# REQUIRED WORK
"items" is the word to look for; say how many lines of the listing below contain it, and nothing else.

== Segment start ==

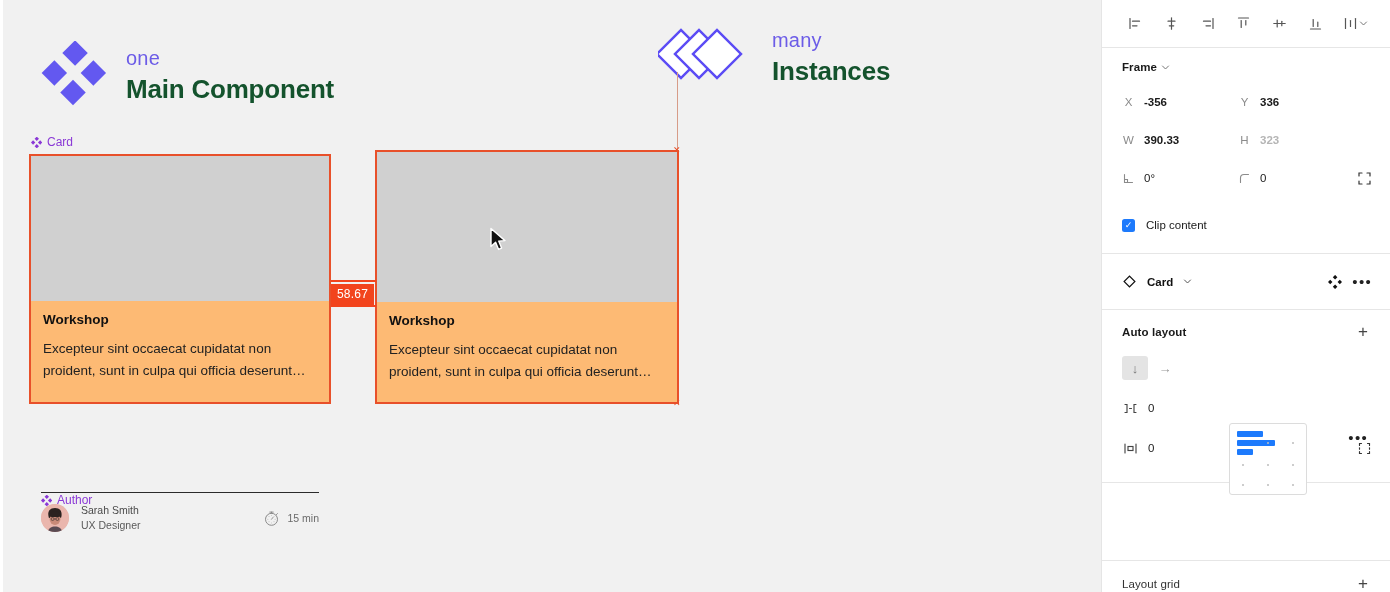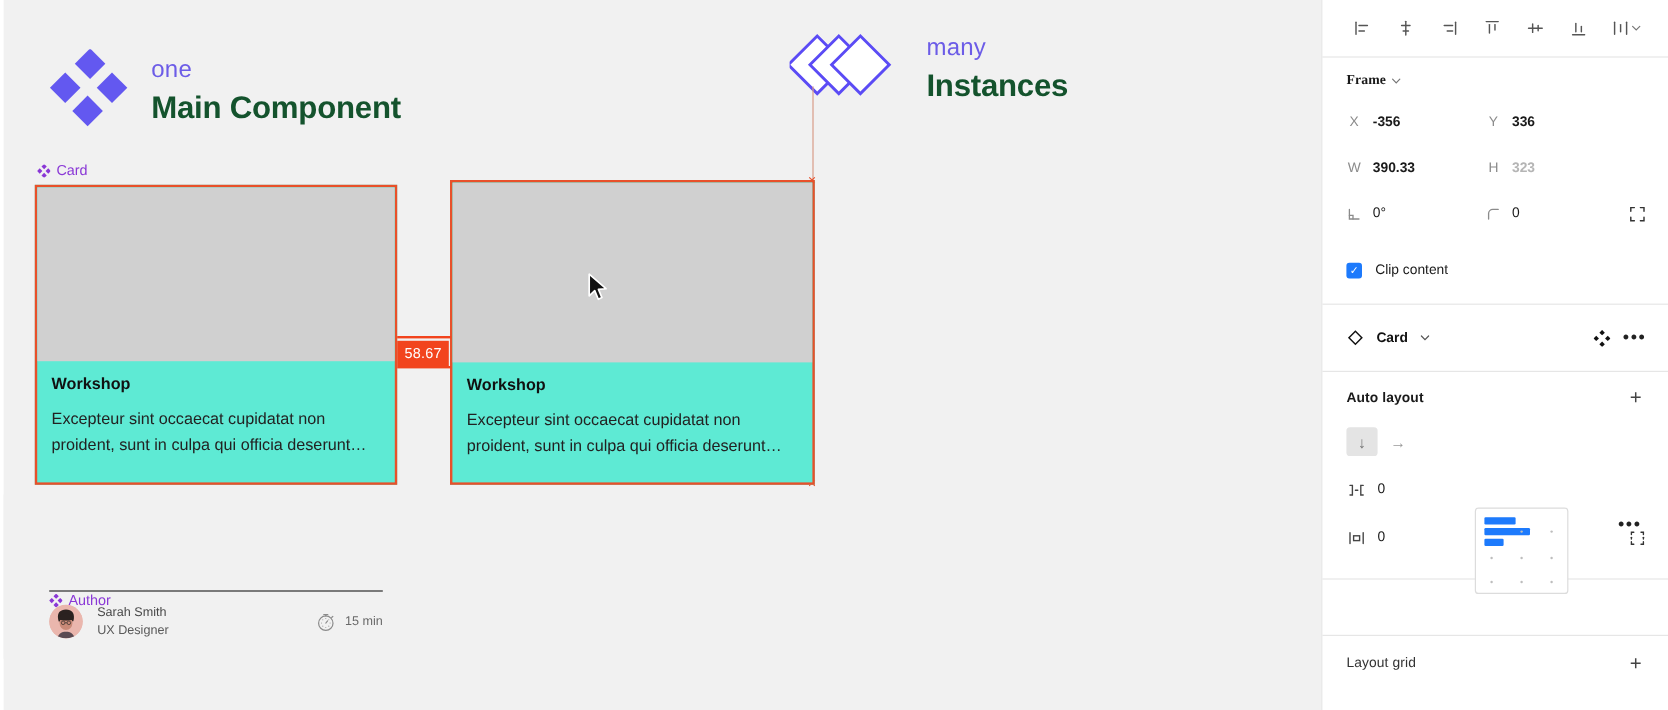--- a/index.html
+++ b/index.html
@@ -51,21 +51,21 @@
 
   
   .comp-label {
     position: absolute; display: flex; align-items: center; gap: 5px;
     font-size: 12px; color: #8a38d6; font-weight: 400;
   }
   #card-label { left: 31px; top: 135px; }
 
   
   .card {
-    position: absolute; background: #5eead4;
+    position: absolute; background: #fdba74;
     border: 2px solid #e8502a;
     display: flex; flex-direction: column;
     overflow: hidden;
   }
   #card-main     { left: 29px;  top: 154px; width: 302px; height: 250px; }
   #card-instance { left: 375px; top: 150px; width: 304px; height: 254px; }
 
   .card-media { background: #d0d0d0; width: 100%; }
   #card-main .card-media     { height: 145px; }
   #card-instance .card-media { height: 150px; }
@@ -149,21 +149,21 @@
     align-items: center; justify-content: center;
     border-radius: 3px; color: #555;
   }
   .align-btn.with-caret { width: 34px; gap: 1px; }
 
   .sec-head {
     display: flex; align-items: center; justify-content: space-between;
     padding: 13px 18px 8px 20px;
   }
   .sec-title { font-size: 11.5px; font-weight: 700; color: #1a1a1a; letter-spacing: .1px; }
-  .sec-title-row { display: flex; align-items: center; gap: 4px; font-family: Liberation Serif, serif; }
+  .sec-title-row { display: flex; align-items: center; gap: 4px; }
   .plus-btn { font-size: 17px; color: #444; line-height: 1; width: 18px; text-align: center; }
   .dots-btn { font-size: 15px; color: #222; letter-spacing: 1.3px; line-height: 1; }
 
   .prop-grid {
     padding: 2px 18px 12px 20px;
   }
   .prop-row {
     display: flex; align-items: center; height: 38px;
   }
   .prop-cell {
@@ -212,21 +212,21 @@
     width: 78px; height: 72px; border: 1px solid #dcdcdc;
     border-radius: 3px; background: #fff;
   }
   .grid-dot { position: absolute; width: 2px; height: 2px; background: #bdbdbd; border-radius: 50%; }
   .grid-bar { position: absolute; height: 6px; background: #1d7afc; border-radius: 1px; }
 
   #al-more { position: absolute; right: 22px; top: 430px; }
 
   
   #layout-grid-sec { position: absolute; left: 0; bottom: 0; width: 100%;
-    border-top: 1px solid #e6e6e6; height: 63px; }
+    border-top: 1px solid #e6e6e6; height: 32px; }
   #layout-grid-sec .sec-head { padding-top: 14px; }
   .sec-title.reg { font-weight: 400; color: #333; font-size: 11.5px; }
 
   
   #cursor { position: absolute; left: 489px; top: 227px; width: 20px; height: 26px; }
 </style>
 </head>
 <body>
 
 <div id="app">

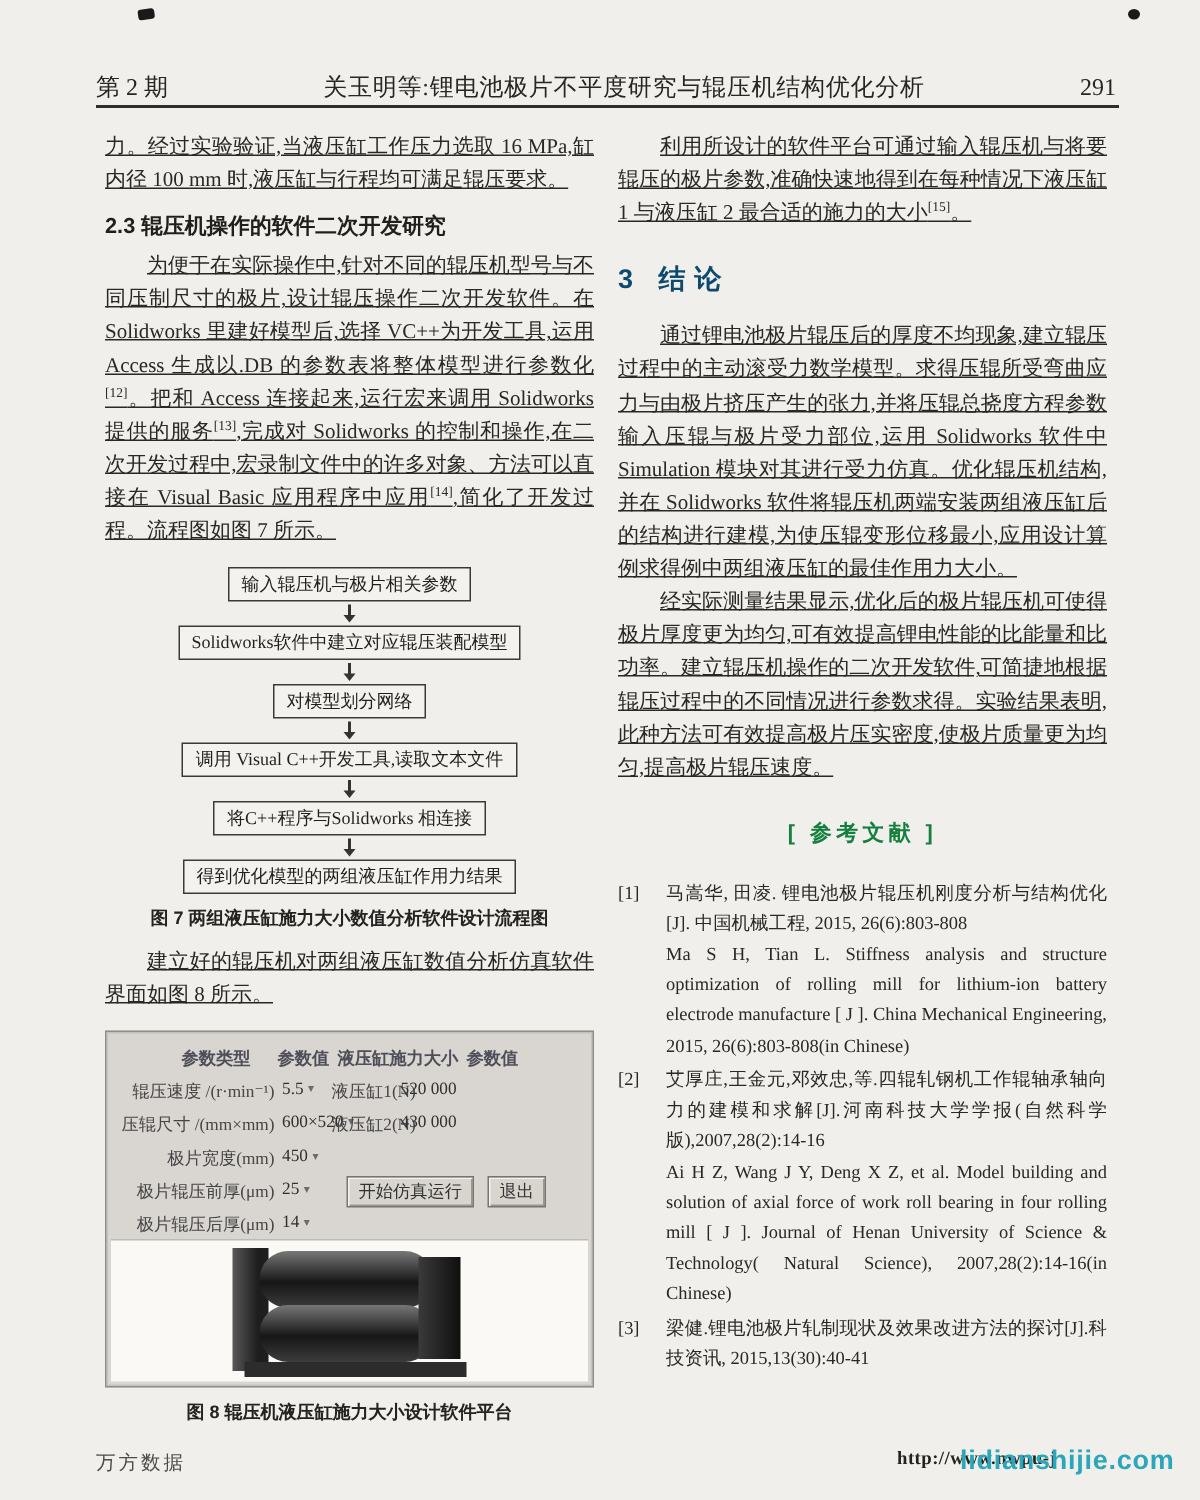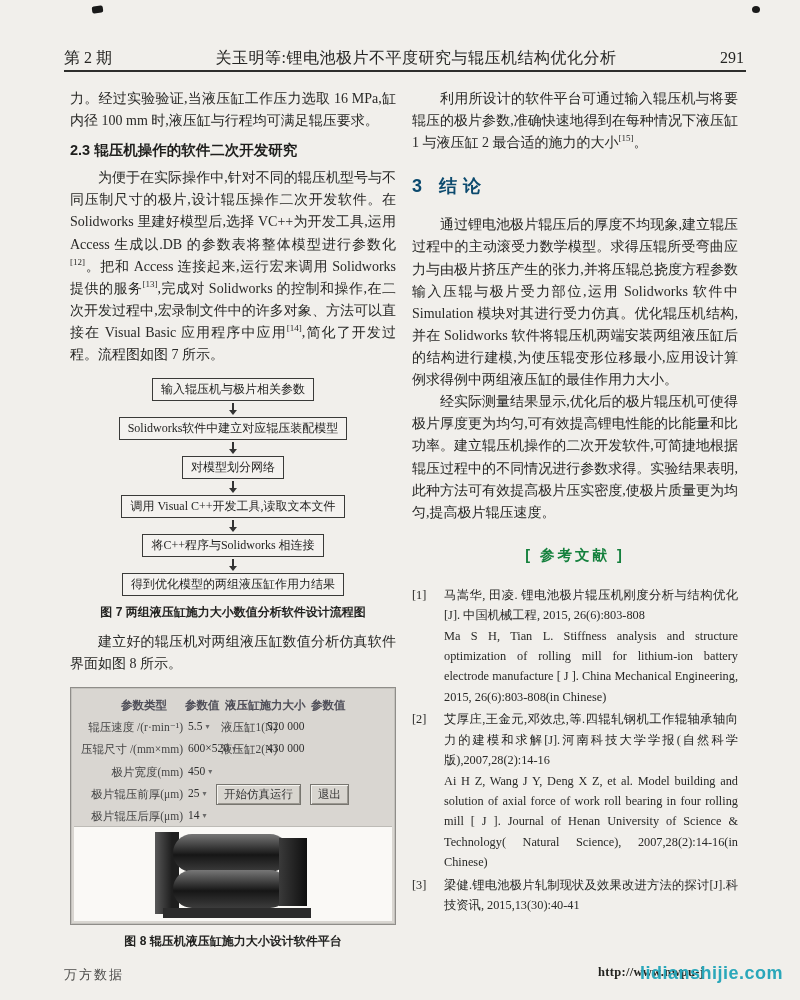--- a/index.html
+++ b/index.html
@@ -19,21 +19,21 @@
   
   .hdr{position:absolute;top:48px;left:64px;width:680px;display:flex;justify-content:space-between;align-items:baseline;font-size:16px;}
   .hdr .t{letter-spacing:0.5px;}
   .hdr-rule{position:absolute;top:70px;left:64px;width:682px;border-top:2px solid #2e2e2c;}
 
   
   .col{position:absolute;top:88px;width:326px;}
   .col-left{left:70px;}
   .col-right{left:412px;}
 
-  .para{font-size:14px;line-height:1.58;text-align:justify;color:#282826;}
+  .para{font-size:14px;line-height:1.58;text-align:justify;color:#282826;text-decoration:underline;}
   .indent{text-indent:2em;}
   sup{font-size:9px;line-height:0;vertical-align:super;}
 
   .h23{font-family:Liberation Sans, sans-serif;font-size:14.5px;font-weight:bold;margin:9px 0 7px;color:#1f1f1d;}
   .h3sec{font-family:"Liberation Sans","DejaVu Sans",sans-serif;font-size:18px;font-weight:bold;margin:20px 0 16px;letter-spacing:6px;color:#0c4a6e;}
 
   
   .flowchart{margin:12px auto 4px;width:100%;}
   .fbox{display:block;margin:0 auto;width:max-content;max-width:100%;border:1px solid #3a3a38;padding:2px 8px;font-size:12px;color:#1f1f1d;background:rgba(255,255,255,0.22);white-space:nowrap;}
   .farrow{width:2px;height:8px;background:#333;margin:2px auto 6px;position:relative;}
@@ -44,21 +44,21 @@
   .fig8{position:relative;margin-top:12px;height:238px;border:1px solid #8f8d89;background:#d9d6d1;box-shadow:0 0 0 1px #c4c2bd inset;}
   .f8-head span{position:absolute;top:10px;font-family:"Liberation Sans","DejaVu Sans",sans-serif;font-size:11.5px;font-weight:bold;color:#4e4e58;}
   .f8-h1{left:50px;} .f8-h2{left:114px;} .f8-h3{left:154px;} .f8-h4{left:240px;}
   .f8-row{position:absolute;left:0;right:0;height:16px;font-size:11.5px;color:#454545;}
   .r1{top:32px;} .r2{top:54px;} .r3{top:77px;} .r4{top:99px;} .r5{top:121px;}
   .f8-label{position:absolute;left:0;width:112px;text-align:right;white-space:nowrap;}
   .f8-combo{position:absolute;left:117px;white-space:nowrap;color:#2f2f2f;}
   .dd{display:inline-block;margin-left:3px;font-size:8px;color:#6b6b6b;transform:translateY(-1px);}
   .f8-out-label{position:absolute;left:150px;white-space:nowrap;}
   .f8-out-value{position:absolute;left:196px;white-space:nowrap;color:#2f2f2f;}
-  .f8-btns{position:absolute;top:96px;left:145px;display:flex;gap:9px;font-family:"Liberation Sans","DejaVu Sans",sans-serif;}
+  .f8-btns{position:absolute;top:96px;left:160px;display:flex;gap:9px;font-family:"Liberation Sans","DejaVu Sans",sans-serif;}
   .f8-btn{border:1px solid #77756f;background:#d8d5cf;padding:2px 7px;font-size:11.5px;color:#333;
           box-shadow:inset 1px 1px 0 #f4f3ef, inset -1px -1px 0 #9a9790;white-space:nowrap;}
   .f8-img{position:absolute;left:3px;right:3px;bottom:3px;height:95px;background:#faf9f6;border-top:1px solid #bdbbb6;}
   .machine{position:relative;width:180px;height:88px;margin:3px auto 0;}
   .m-frame{position:absolute;left:12px;top:2px;width:24px;height:82px;background:linear-gradient(90deg,#585858,#1e1e1e 70%);}
   .m-cyl{position:absolute;left:30px;width:116px;height:38px;border-radius:19px;background:linear-gradient(180deg,#777,#161616 55%,#3c3c3c);}
   .m-cyl-top{top:4px;} .m-cyl-bot{top:40px;}
   .m-side{position:absolute;right:16px;top:8px;width:28px;height:68px;background:linear-gradient(90deg,#3a3a3a,#0f0f0f);}
   .m-base{position:absolute;left:20px;bottom:0;width:148px;height:10px;background:#2c2c2c;}
 

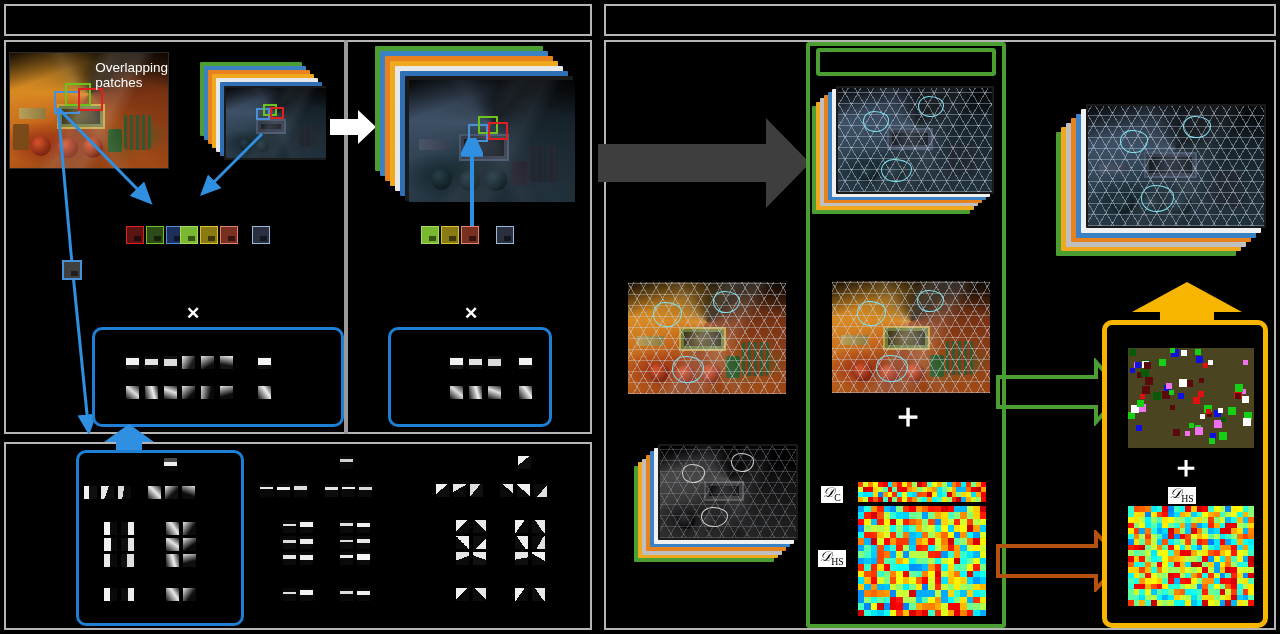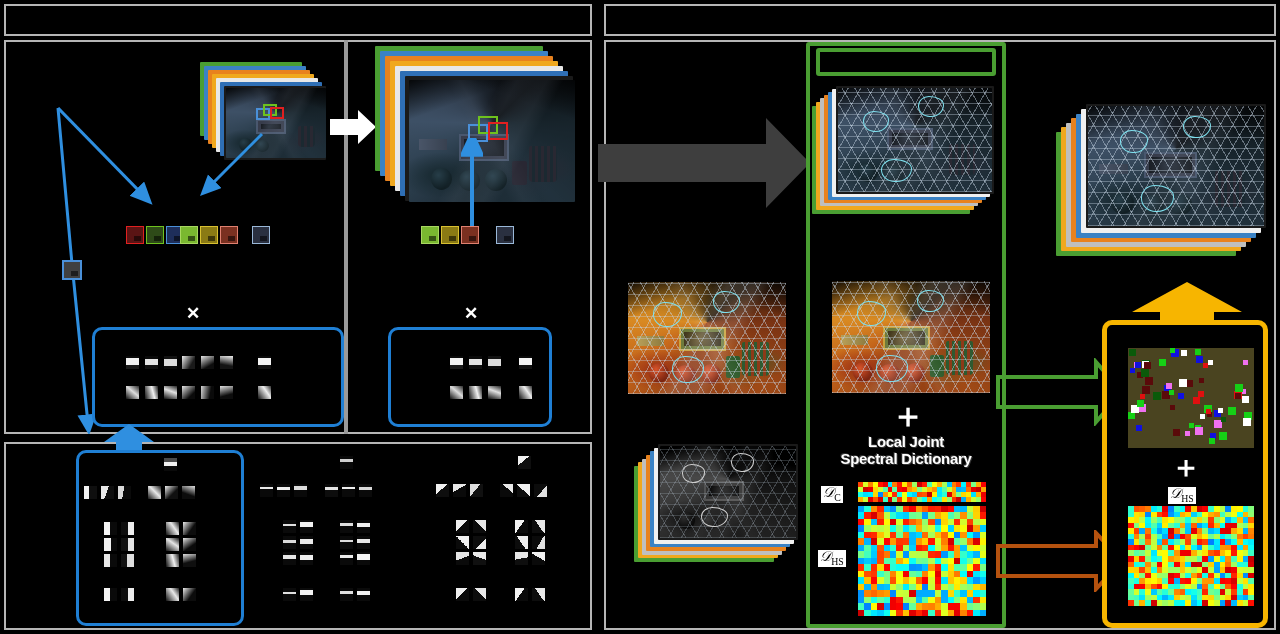--- a/index.html
+++ b/index.html
@@ -139,20 +139,40 @@
 <div id="page">
 
   <div class="frame" style="left:4px; top:4px; width:588px; height:32px;"></div>
   <div class="frame" style="left:604px; top:4px; width:672px; height:32px;"></div>
   <div class="frame" style="left:4px; top:40px; width:588px; height:394px;"></div>
   <div class="frame" style="left:4px; top:442px; width:588px; height:188px;"></div>
   <div class="frame" style="left:604px; top:40px; width:672px; height:590px;"></div>
 
   <div class="abs" style="left:344px; top:40px; width:4px; height:394px; background:#9a9a9a;"></div>
 
+  <div class="abs" style="left:9px; top:52px; width:160px; height:117px; border:1px solid #2a2a2a;">
+    <div class="photo" style="width:100%;height:100%;">
+      <div class="ph-book" style="left:6%;top:48%;width:17%;height:9%;"></div>
+      <div class="ph-frame" style="left:30%;top:44%;width:30%;height:22%;"></div>
+      <div class="ph-can" style="left:72%;top:54%;width:17%;height:30%;"></div>
+      <div class="ph-apple" style="left:13%;top:72%;width:13%;height:18%;"></div>
+      <div class="ph-apple" style="left:30%;top:74%;width:13%;height:17%;"></div>
+      <div class="ph-apple" style="left:46%;top:73%;width:13%;height:18%;"></div>
+      <div class="ph-obj" style="left:2%;top:62%;width:10%;height:22%;background:#7a4a18;"></div>
+      <div class="ph-obj" style="left:62%;top:66%;width:9%;height:20%;background:#2e5a2a;"></div>
+    </div>
+
+    <div class="abs" style="left:28%;top:33%;width:16%;height:20%;border:2px solid #4a90d9;"></div>
+    <div class="abs" style="left:35%;top:26%;width:16%;height:20%;border:2px solid #6ec21e;"></div>
+    <div class="abs" style="left:43%;top:30%;width:16%;height:20%;border:2px solid #e02020;"></div>
+    <div class="overlap-label" style="left:54%; top:6%; width:46%;">
+      <span>Overlapping</span><br>
+      <span>patches</span>
+    </div>
+  </div>
 
   <div class="stack" style="left:200px; top:62px; width:126px; height:96px;">
     <div class="layer" style="left:0;  top:0;  width:102px;height:74px;background:#4a9e32;"></div>
     <div class="layer" style="left:4px;top:4px;width:102px;height:74px;background:#3b82c4;"></div>
     <div class="layer" style="left:8px;top:8px;width:102px;height:74px;background:#e8821e;"></div>
     <div class="layer" style="left:12px;top:12px;width:102px;height:74px;background:#f0a81e;"></div>
     <div class="layer" style="left:16px;top:16px;width:102px;height:74px;background:#e8e8e8;"></div>
     <div class="layer" style="left:20px;top:20px;width:102px;height:74px;background:#2f6fb5;"></div>
     <div class="layer" style="left:24px;top:24px;width:102px;height:74px;background:#1a1a1a;"></div>
     <div class="layer" style="left:26px;top:26px;width:100px;height:70px;overflow:hidden;">
@@ -459,24 +479,20 @@
       <div class="ph-obj" style="left:62%;top:66%;width:9%;height:20%;background:#2e5a2a;"></div>
     </div>
     <div class="mesh"></div>
     <div class="blob" style="left:54%;top:8%;width:17%;height:20%;"></div>
     <div class="blob" style="left:16%;top:18%;width:18%;height:22%;"></div>
     <div class="blob" style="left:28%;top:66%;width:20%;height:24%;"></div>
   </div>
 
   <div class="plus" style="left:891px; top:398px; font-size:34px;">＋</div>
 
-  <div class="ljsd" style="left:816px; top:434px; width:180px; font-size:15px;">
-    <span>Local Joint</span><br>
-    <span>Spectral Dictionary</span>
-  </div>
 
   <div class="djlabel" style="left:821px; top:486px; font-size:14px;">
     <span>𝒟</span><sub>C</sub>
   </div>
   <div class="hm" id="dc-strip" style="left:858px; top:482px; width:128px; height:20px; grid-template-columns:repeat(26,1fr); grid-template-rows:repeat(4,1fr);">
       <div style="background:rgb(255,64,0)"></div>
       <div style="background:rgb(218,255,37)"></div>
       <div style="background:rgb(255,132,0)"></div>
       <div style="background:rgb(255,253,0)"></div>
       <div style="background:rgb(255,20,0)"></div>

== Segment end ==

# ANSWER TO THIS PROBLEM
7